__Information provided__:
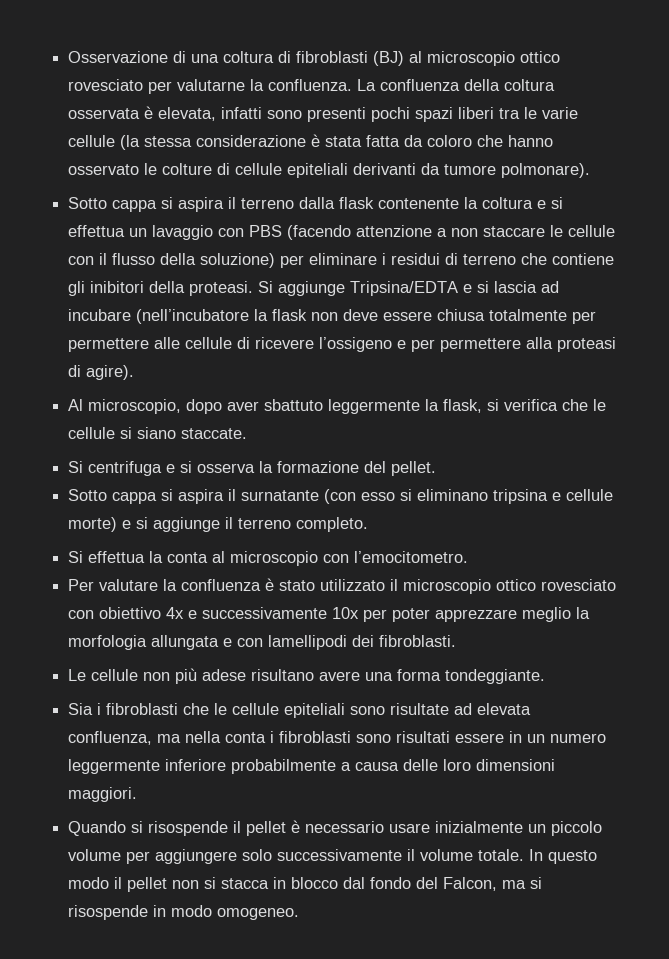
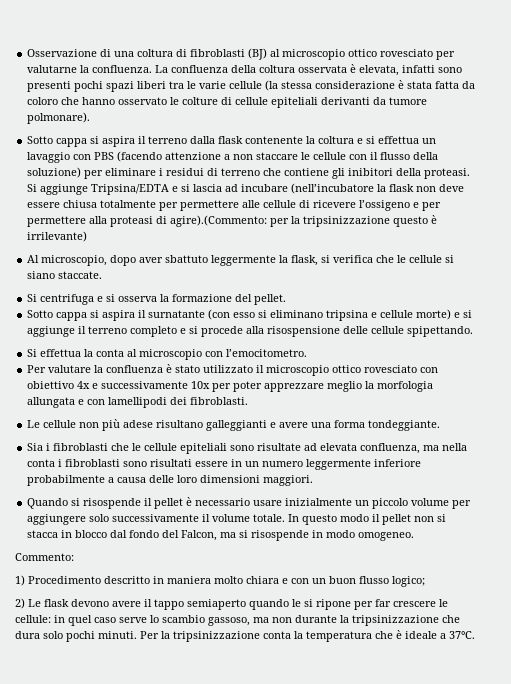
- Si aggiunge Tripsina/EDTA e si lascia ad incubare (nell’incubatore la flask non deve essere chiusa totalmente per permettere alle cellule di ricevere l’ossigeno e per permettere alla proteasi di agire).
+ Si aggiunge Tripsina/EDTA e si lascia ad incubare (nell’incubatore la flask non deve essere chiusa totalmente per permettere alle cellule di ricevere l’ossigeno e per permettere alla proteasi di agire).(Commento: per la tripsinizzazione questo è irrilevante)
- Sotto cappa si aspira il surnatante (con esso si eliminano tripsina e cellule morte) e si aggiunge il terreno completo.
+ Sotto cappa si aspira il surnatante (con esso si eliminano tripsina e cellule morte) e si aggiunge il terreno completo e si procede alla risospensione delle cellule spipettando.
- Le cellule non più adese risultano avere una forma tondeggiante.
+ Le cellule non più adese risultano galleggianti e avere una forma tondeggiante.
+ Commento:
+ 1) Procedimento descritto in maniera molto chiara e con un buon flusso logico;
+ 2) Le flask devono avere il tappo semiaperto quando le si ripone per far crescere le cellule: in quel caso serve lo scambio gassoso, ma non durante la tripsinizzazione che dura solo pochi minuti. Per la tripsinizzazione conta la temperatura che è ideale a 37°C.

__Description of the task__:
Report, for the data above, every line in which the string "cappa" appears.

__Exercise result__:
- Sotto cappa si aspira il surnatante (con esso si eliminano tripsina e cellule morte) e si aggiunge il terreno completo.
+ Sotto cappa si aspira il surnatante (con esso si eliminano tripsina e cellule morte) e si aggiunge il terreno completo e si procede alla risospensione delle cellule spipettando.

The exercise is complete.